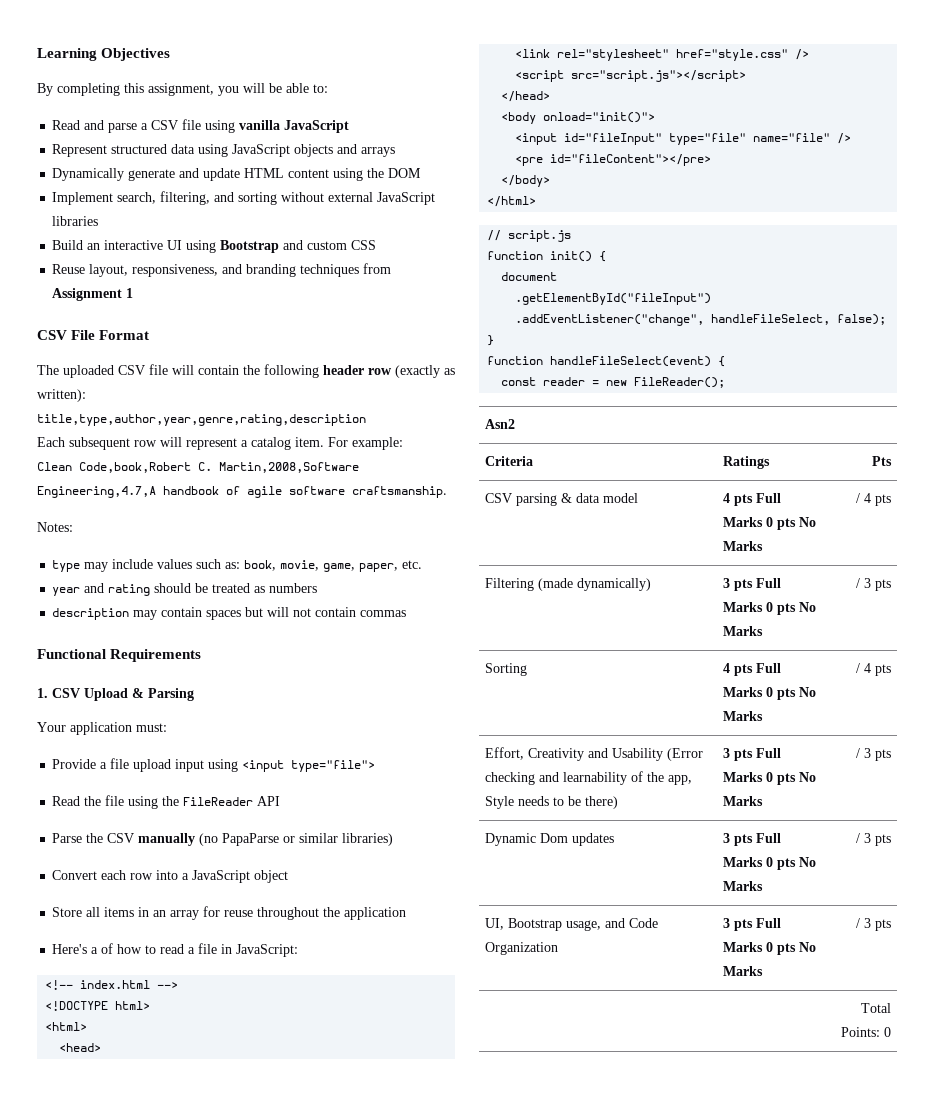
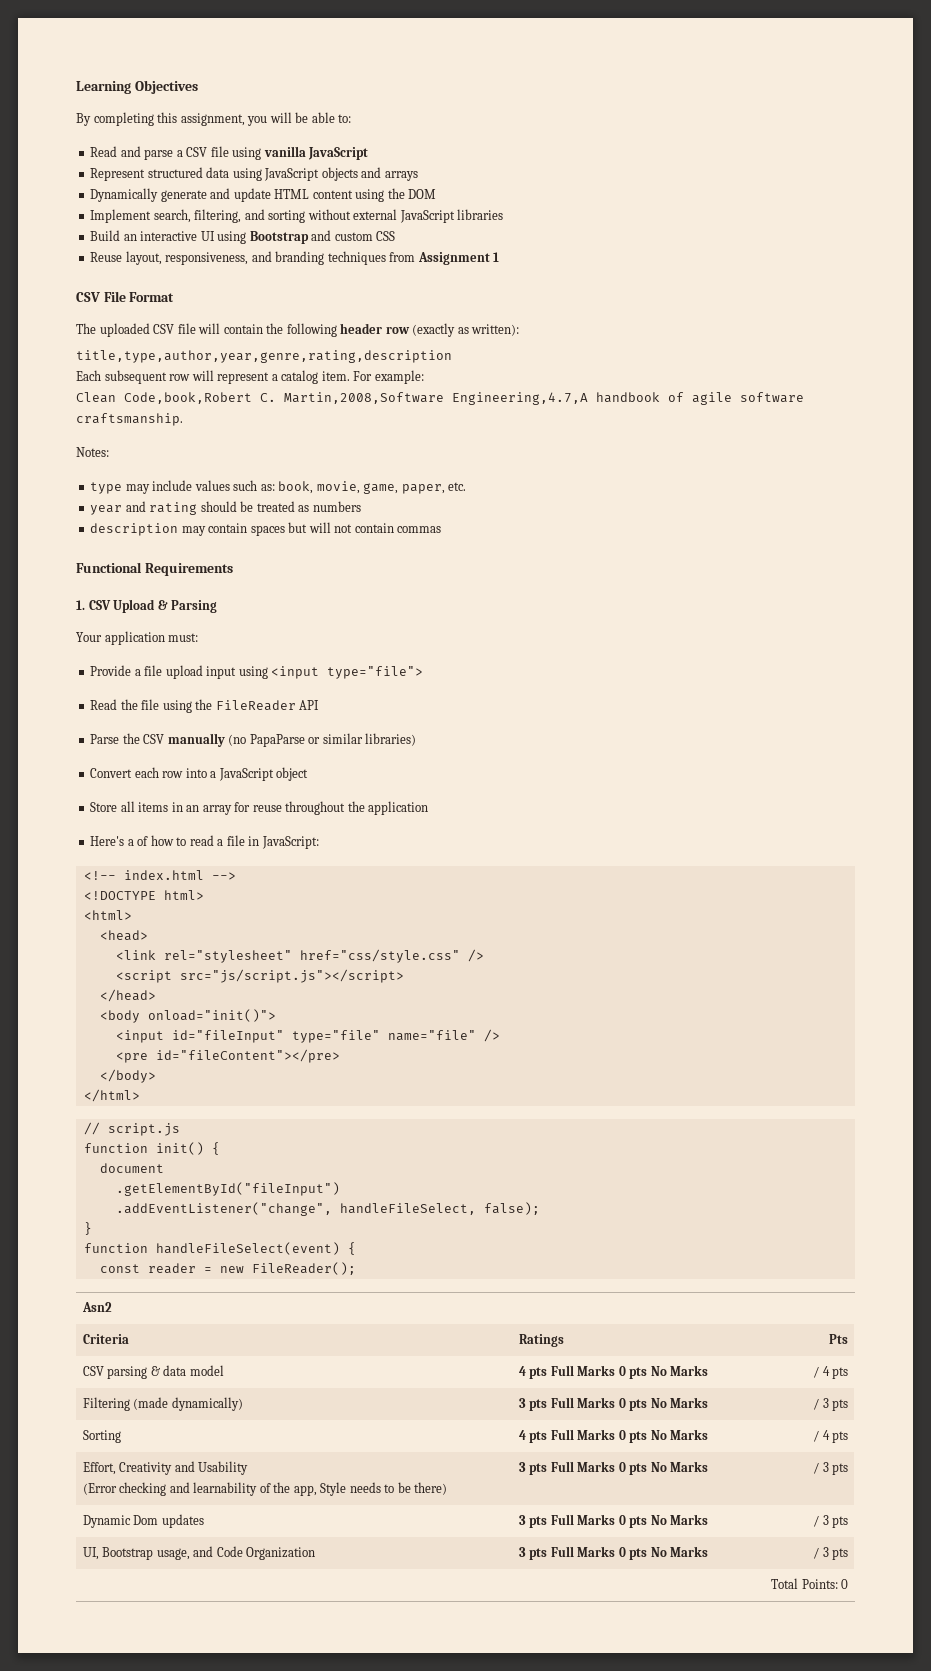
- <link rel="stylesheet" href="style.css" />
+ <link rel="stylesheet" href="css/style.css" />
- <script src="script.js"></script>
+ <script src="js/script.js"></script>
- Effort, Creativity and Usability (Error checking and learnability of the app, Style needs to be there) | 3 pts Full Marks 0 pts No Marks | / 3 pts
+ Effort, Creativity and Usability
+ (Error checking and learnability of the app, Style needs to be there) | 3 pts Full Marks 0 pts No Marks | / 3 pts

• **Exercise objective**
Excluding pictures, reproduce the listing above exactly as it stands.

• **Finished exercise**
- <link rel="stylesheet" href="style.css" />
+ <link rel="stylesheet" href="css/style.css" />
- <script src="script.js"></script>
+ <script src="js/script.js"></script>
- Effort, Creativity and Usability (Error checking and learnability of the app, Style needs to be there) | 3 pts Full Marks 0 pts No Marks | / 3 pts
+ Effort, Creativity and Usability
+ (Error checking and learnability of the app, Style needs to be there) | 3 pts Full Marks 0 pts No Marks | / 3 pts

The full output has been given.